• _WORK INSTRUCTIONS_: Could you transcribe every record below exactly as it stands?

(STUDY MATERIAL begins)

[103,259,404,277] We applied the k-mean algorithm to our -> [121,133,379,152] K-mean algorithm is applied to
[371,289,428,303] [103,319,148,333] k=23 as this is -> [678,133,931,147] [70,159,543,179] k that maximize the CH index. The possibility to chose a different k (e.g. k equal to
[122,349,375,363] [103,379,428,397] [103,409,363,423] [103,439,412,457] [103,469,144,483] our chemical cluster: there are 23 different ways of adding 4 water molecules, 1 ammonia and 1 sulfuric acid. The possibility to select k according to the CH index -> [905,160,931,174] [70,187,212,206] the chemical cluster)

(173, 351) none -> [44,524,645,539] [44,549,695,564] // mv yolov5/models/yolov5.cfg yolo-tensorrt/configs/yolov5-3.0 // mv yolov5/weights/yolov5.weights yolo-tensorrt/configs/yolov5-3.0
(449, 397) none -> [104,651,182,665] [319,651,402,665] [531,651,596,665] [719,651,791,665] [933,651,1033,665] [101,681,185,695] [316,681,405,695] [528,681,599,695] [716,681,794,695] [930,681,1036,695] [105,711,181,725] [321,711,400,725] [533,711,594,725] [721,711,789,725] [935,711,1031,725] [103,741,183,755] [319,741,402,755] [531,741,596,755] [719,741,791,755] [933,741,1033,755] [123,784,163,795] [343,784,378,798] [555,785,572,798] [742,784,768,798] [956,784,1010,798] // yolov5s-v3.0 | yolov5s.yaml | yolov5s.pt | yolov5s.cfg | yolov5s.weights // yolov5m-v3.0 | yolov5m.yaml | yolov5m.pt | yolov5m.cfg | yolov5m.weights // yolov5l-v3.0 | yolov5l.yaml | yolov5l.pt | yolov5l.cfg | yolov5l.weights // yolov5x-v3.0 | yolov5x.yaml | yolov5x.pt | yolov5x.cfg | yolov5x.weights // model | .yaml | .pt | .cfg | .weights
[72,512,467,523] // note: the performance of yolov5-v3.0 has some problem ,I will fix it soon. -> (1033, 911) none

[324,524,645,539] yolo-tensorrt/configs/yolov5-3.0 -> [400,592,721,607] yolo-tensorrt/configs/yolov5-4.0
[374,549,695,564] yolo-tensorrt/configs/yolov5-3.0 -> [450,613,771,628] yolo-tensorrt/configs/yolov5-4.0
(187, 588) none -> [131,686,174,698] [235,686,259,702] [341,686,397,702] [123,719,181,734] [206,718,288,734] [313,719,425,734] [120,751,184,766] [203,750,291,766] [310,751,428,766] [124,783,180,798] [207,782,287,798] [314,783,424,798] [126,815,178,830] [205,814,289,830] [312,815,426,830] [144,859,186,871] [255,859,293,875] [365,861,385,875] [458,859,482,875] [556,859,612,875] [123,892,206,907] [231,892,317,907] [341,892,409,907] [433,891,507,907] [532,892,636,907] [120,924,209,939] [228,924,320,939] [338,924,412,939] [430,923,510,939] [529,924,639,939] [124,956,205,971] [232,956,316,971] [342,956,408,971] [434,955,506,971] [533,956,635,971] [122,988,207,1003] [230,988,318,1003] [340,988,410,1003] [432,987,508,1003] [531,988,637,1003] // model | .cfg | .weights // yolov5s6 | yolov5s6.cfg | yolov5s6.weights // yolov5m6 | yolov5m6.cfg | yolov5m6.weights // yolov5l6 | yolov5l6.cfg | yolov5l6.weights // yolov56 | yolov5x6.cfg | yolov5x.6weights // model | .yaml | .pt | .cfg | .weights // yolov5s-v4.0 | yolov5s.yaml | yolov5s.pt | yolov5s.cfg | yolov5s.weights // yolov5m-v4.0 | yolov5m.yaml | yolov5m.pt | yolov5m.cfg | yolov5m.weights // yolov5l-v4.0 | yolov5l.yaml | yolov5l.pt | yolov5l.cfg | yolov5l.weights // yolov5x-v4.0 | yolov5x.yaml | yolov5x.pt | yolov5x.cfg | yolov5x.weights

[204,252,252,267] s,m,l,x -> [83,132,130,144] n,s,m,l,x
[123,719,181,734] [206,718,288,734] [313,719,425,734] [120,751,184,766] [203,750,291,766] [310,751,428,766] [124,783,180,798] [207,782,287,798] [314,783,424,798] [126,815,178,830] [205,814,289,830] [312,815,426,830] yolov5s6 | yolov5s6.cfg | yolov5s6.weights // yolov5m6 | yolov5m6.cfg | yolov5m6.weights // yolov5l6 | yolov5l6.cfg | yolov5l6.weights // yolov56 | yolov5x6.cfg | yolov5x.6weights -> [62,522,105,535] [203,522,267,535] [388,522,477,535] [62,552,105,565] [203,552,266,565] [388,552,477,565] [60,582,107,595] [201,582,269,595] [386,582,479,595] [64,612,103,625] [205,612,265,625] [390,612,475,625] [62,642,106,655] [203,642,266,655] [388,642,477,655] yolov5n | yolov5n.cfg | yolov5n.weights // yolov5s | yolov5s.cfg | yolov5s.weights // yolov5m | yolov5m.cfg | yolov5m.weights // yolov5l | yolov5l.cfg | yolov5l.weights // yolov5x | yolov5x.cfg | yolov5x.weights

(STUDY MATERIAL ends)

• _RESULT OF THE EXERCISE_:
[103,259,404,277] We applied the k-mean algorithm to our -> [121,133,379,152] K-mean algorithm is applied to
[371,289,428,303] [103,319,148,333] k=23 as this is -> [678,133,931,147] [70,159,543,179] k that maximize the CH index. The possibility to chose a different k (e.g. k equal to
[122,349,375,363] [103,379,428,397] [103,409,363,423] [103,439,412,457] [103,469,144,483] our chemical cluster: there are 23 different ways of adding 4 water molecules, 1 ammonia and 1 sulfuric acid. The possibility to select k according to the CH index -> [905,160,931,174] [70,187,212,206] the chemical cluster)

(173, 351) none -> [44,524,645,539] [44,549,695,564] // mv yolov5/models/yolov5.cfg yolo-tensorrt/configs/yolov5-3.0 // mv yolov5/weights/yolov5.weights yolo-tensorrt/configs/yolov5-3.0
(449, 397) none -> [104,651,182,665] [319,651,402,665] [531,651,596,665] [719,651,791,665] [933,651,1033,665] [101,681,185,695] [316,681,405,695] [528,681,599,695] [716,681,794,695] [930,681,1036,695] [105,711,181,725] [321,711,400,725] [533,711,594,725] [721,711,789,725] [935,711,1031,725] [103,741,183,755] [319,741,402,755] [531,741,596,755] [719,741,791,755] [933,741,1033,755] [123,784,163,795] [343,784,378,798] [555,785,572,798] [742,784,768,798] [956,784,1010,798] // yolov5s-v3.0 | yolov5s.yaml | yolov5s.pt | yolov5s.cfg | yolov5s.weights // yolov5m-v3.0 | yolov5m.yaml | yolov5m.pt | yolov5m.cfg | yolov5m.weights // yolov5l-v3.0 | yolov5l.yaml | yolov5l.pt | yolov5l.cfg | yolov5l.weights // yolov5x-v3.0 | yolov5x.yaml | yolov5x.pt | yolov5x.cfg | yolov5x.weights // model | .yaml | .pt | .cfg | .weights
[72,512,467,523] // note: the performance of yolov5-v3.0 has some problem ,I will fix it soon. -> (1033, 911) none

[324,524,645,539] yolo-tensorrt/configs/yolov5-3.0 -> [400,592,721,607] yolo-tensorrt/configs/yolov5-4.0
[374,549,695,564] yolo-tensorrt/configs/yolov5-3.0 -> [450,613,771,628] yolo-tensorrt/configs/yolov5-4.0
(187, 588) none -> [131,686,174,698] [235,686,259,702] [341,686,397,702] [123,719,181,734] [206,718,288,734] [313,719,425,734] [120,751,184,766] [203,750,291,766] [310,751,428,766] [124,783,180,798] [207,782,287,798] [314,783,424,798] [126,815,178,830] [205,814,289,830] [312,815,426,830] [144,859,186,871] [255,859,293,875] [365,861,385,875] [458,859,482,875] [556,859,612,875] [123,892,206,907] [231,892,317,907] [341,892,409,907] [433,891,507,907] [532,892,636,907] [120,924,209,939] [228,924,320,939] [338,924,412,939] [430,923,510,939] [529,924,639,939] [124,956,205,971] [232,956,316,971] [342,956,408,971] [434,955,506,971] [533,956,635,971] [122,988,207,1003] [230,988,318,1003] [340,988,410,1003] [432,987,508,1003] [531,988,637,1003] // model | .cfg | .weights // yolov5s6 | yolov5s6.cfg | yolov5s6.weights // yolov5m6 | yolov5m6.cfg | yolov5m6.weights // yolov5l6 | yolov5l6.cfg | yolov5l6.weights // yolov56 | yolov5x6.cfg | yolov5x.6weights // model | .yaml | .pt | .cfg | .weights // yolov5s-v4.0 | yolov5s.yaml | yolov5s.pt | yolov5s.cfg | yolov5s.weights // yolov5m-v4.0 | yolov5m.yaml | yolov5m.pt | yolov5m.cfg | yolov5m.weights // yolov5l-v4.0 | yolov5l.yaml | yolov5l.pt | yolov5l.cfg | yolov5l.weights // yolov5x-v4.0 | yolov5x.yaml | yolov5x.pt | yolov5x.cfg | yolov5x.weights

[204,252,252,267] s,m,l,x -> [83,132,130,144] n,s,m,l,x
[123,719,181,734] [206,718,288,734] [313,719,425,734] [120,751,184,766] [203,750,291,766] [310,751,428,766] [124,783,180,798] [207,782,287,798] [314,783,424,798] [126,815,178,830] [205,814,289,830] [312,815,426,830] yolov5s6 | yolov5s6.cfg | yolov5s6.weights // yolov5m6 | yolov5m6.cfg | yolov5m6.weights // yolov5l6 | yolov5l6.cfg | yolov5l6.weights // yolov56 | yolov5x6.cfg | yolov5x.6weights -> [62,522,105,535] [203,522,267,535] [388,522,477,535] [62,552,105,565] [203,552,266,565] [388,552,477,565] [60,582,107,595] [201,582,269,595] [386,582,479,595] [64,612,103,625] [205,612,265,625] [390,612,475,625] [62,642,106,655] [203,642,266,655] [388,642,477,655] yolov5n | yolov5n.cfg | yolov5n.weights // yolov5s | yolov5s.cfg | yolov5s.weights // yolov5m | yolov5m.cfg | yolov5m.weights // yolov5l | yolov5l.cfg | yolov5l.weights // yolov5x | yolov5x.cfg | yolov5x.weights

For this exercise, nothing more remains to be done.